To Cribb’s surprise, the speaker was a woman. Her face was in shadow, but the voice and figure were young. She was standing beside a backless chaise-longue, talking as she applied liniment to the Ebony’s dorsal muscles. He was lying quite naked, face downwards, his thighs and buttocks glistening darkly after massage.

“He was the best available,” she continued, pouring more of the liquid into her palm. The air at the window was heavy with its aroma. “His record was in the champion class. Mostly straight knockdowns, too. It won’t be easy to find another of his reputation. Your ribs must be sore. I’ll dab them lightly.”

The Ebony’s face was clearly visible from Cribb’s position. The left eye was swollen, but he was otherwise unmarked. He was drowsy, and apparently indifferent to what his masseuse was saying as she stroked his skin. Once, though, when her flattery became obvious, his mouth twisted into a secret sneer.

“Next time I would like to watch you. I wouldn’t be the first of my sex to attend a prize fight. Plenty did in the past, when it was considered respectable. If I disguised myself, I could pass as a youth, couldn’t I?”

A meaningless grunt from the Ebony. His indifference was no discouragement to her. Using the jargon of sport with incredible naturalness, she talked on, her small hands probing the black surface of his back to isolate and caress the individual bands of muscle.

“The difficulty, Sylvanus, is to find another antagonist for you. You aren’t ready yet for the French or the Yankees, though you’ll poleaxe them when the time comes. We took the others into the top class too soon. I shall not make that mistake with you. Besides-” she leaned forward to whisper something into his ear and a strand of hair that had become loose fell on his shoulder.

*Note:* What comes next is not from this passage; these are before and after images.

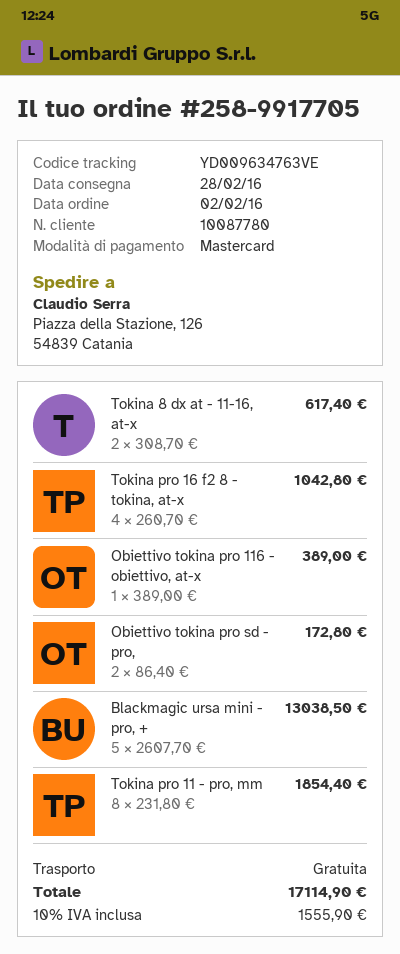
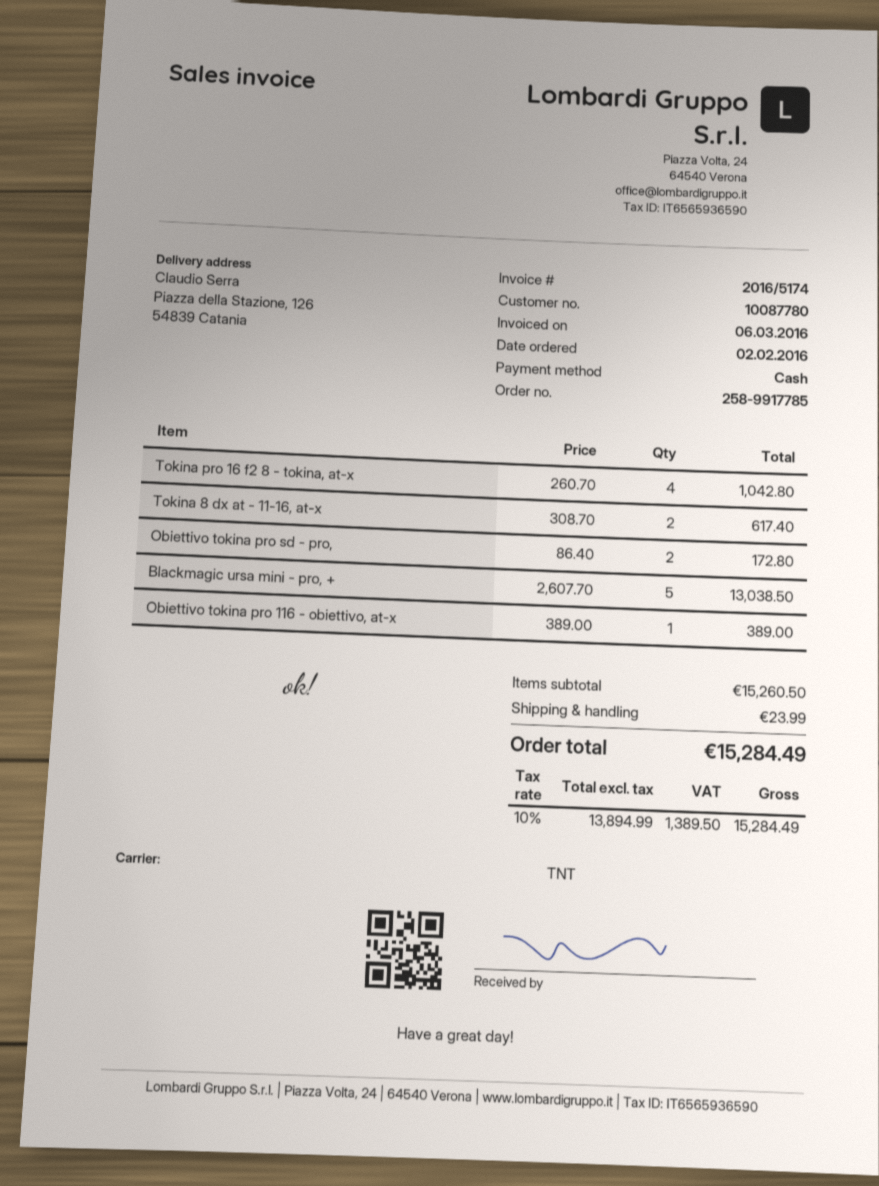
order number: 258-9917705 -> 258-9917785
payment method: Mastercard -> cash
Tokina pro 11 - pro, mm: 8 x 231.80 = 1854.40 -> none
shipping: 0.00 -> 23.99
tax: 10% = 1555.90 -> 10% = 1389.50
total: 17114.90 -> 15284.49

Outside, Cribb froze, feeling himself within her line of vision. But she straightened and continued her work.

In those few seconds the Sergeant was able to study her face. They were certainly a young woman’s features, delicately fashioned, yet sharply defined. Dark, expressive eyes, elegant nose, cheeks flushed slightly, perhaps by the close heat of the Ebony’s body. All the character, though, was in her mouth. It was a fraction wider than perfect proportion asked. The upper line almost arrogant in its precision. Below it a fuller, rounded lip. Sensuousness underlying vestal coldness.

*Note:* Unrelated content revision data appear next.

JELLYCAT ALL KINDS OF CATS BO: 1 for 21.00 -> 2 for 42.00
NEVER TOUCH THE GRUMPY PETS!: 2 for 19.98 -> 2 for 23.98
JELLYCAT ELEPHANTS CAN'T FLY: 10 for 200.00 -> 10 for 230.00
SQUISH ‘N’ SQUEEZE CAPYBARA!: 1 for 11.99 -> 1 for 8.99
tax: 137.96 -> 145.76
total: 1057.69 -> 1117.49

“I may arrange for Edmund to bring a fighter down from the north,” she continued. “He once told me of a group of fist fighters in Manchester. You’re not fighting any more farm boys, I promise you. Would you lift your arms? If you fold them above your head, I can soon be on your biceps.” She giggled slightly. “You’ll soon be my anointed one, Sylvanus. Handmaidens did this for kings in ancient times.”

Cribb was studying the Ebony’s face. Unmistakably it creased into an expression of contempt.

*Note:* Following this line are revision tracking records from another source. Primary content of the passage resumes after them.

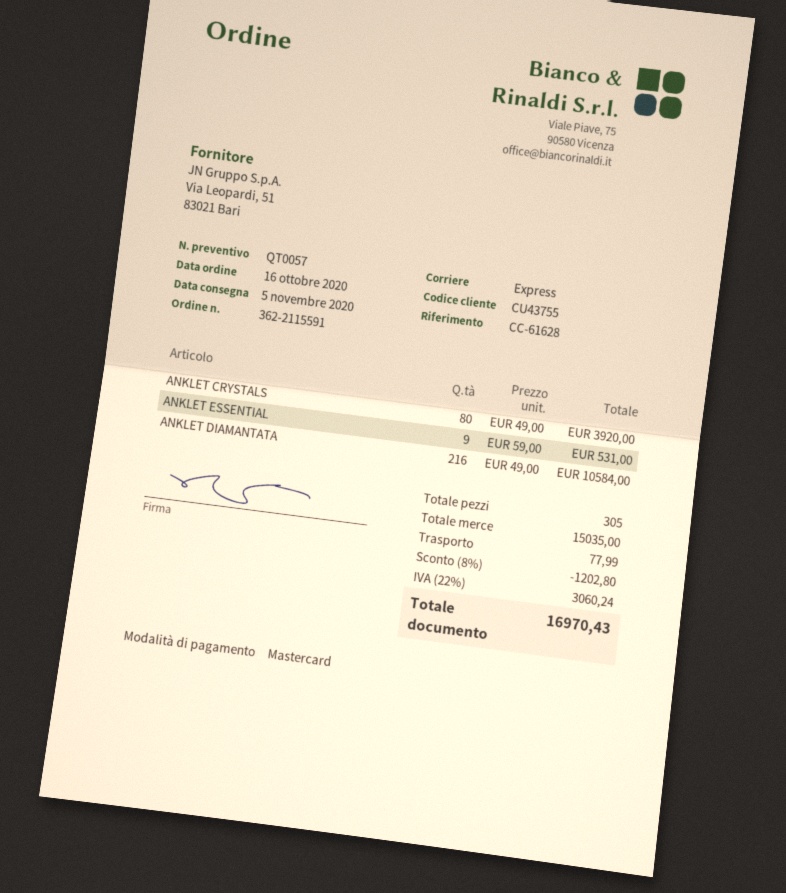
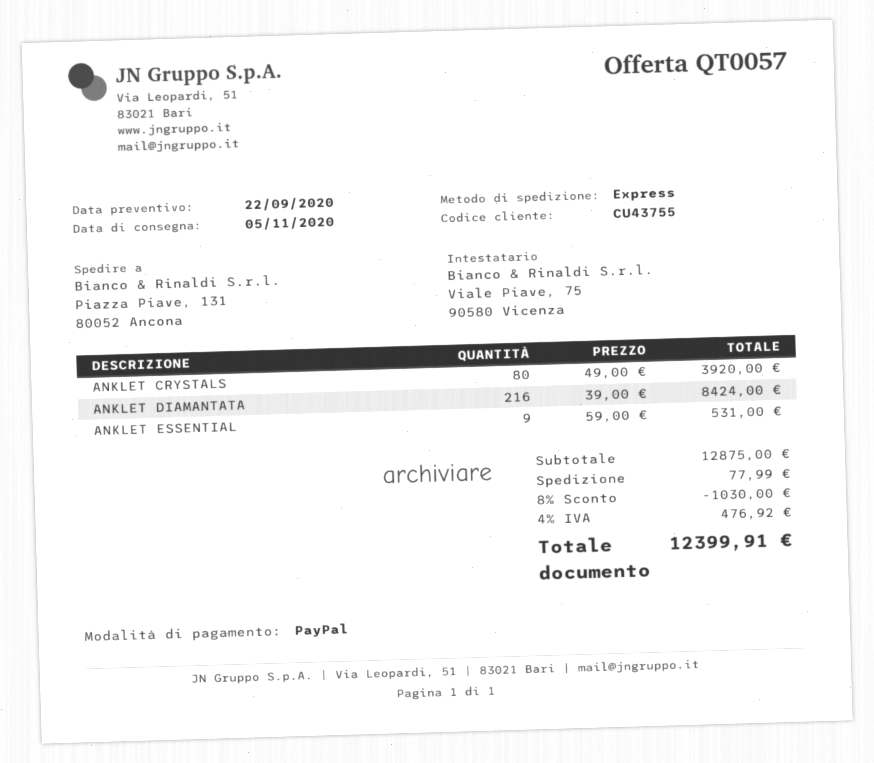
payment method: Mastercard -> PayPal
ANKLET DIAMANTATA: 216 x 49.00 = 10584.00 -> 216 x 39.00 = 8424.00
subtotal: 15035.00 -> 12875.00
discount: 8% = 1202.80 -> 8% = 1030.00
tax: 22% = 3060.24 -> 4% = 476.92
total: 16970.43 -> 12399.91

“These moths!” she said petulantly. “The lamp draws them. Now that the rain has stopped, it isn’t possible to have a light near an open window. I’ll draw the curtain. It’s time Edmund unleashed the dogs.”

Cribb ducked, flattening himself to the wall. Thackeray, rejoining him from behind, stiffened to a halt.

There was the sound of heavy curtains being drawn.

Cribb gestured to Thackeray to move away.

The glint in the Sergeant’s eye was more than moonshine. “I don’t know what you saw, Thackeray,” he whispered when they were sufficiently far away, “but I’ve learned enough in the last ten minutes to get us both a quick promotion.”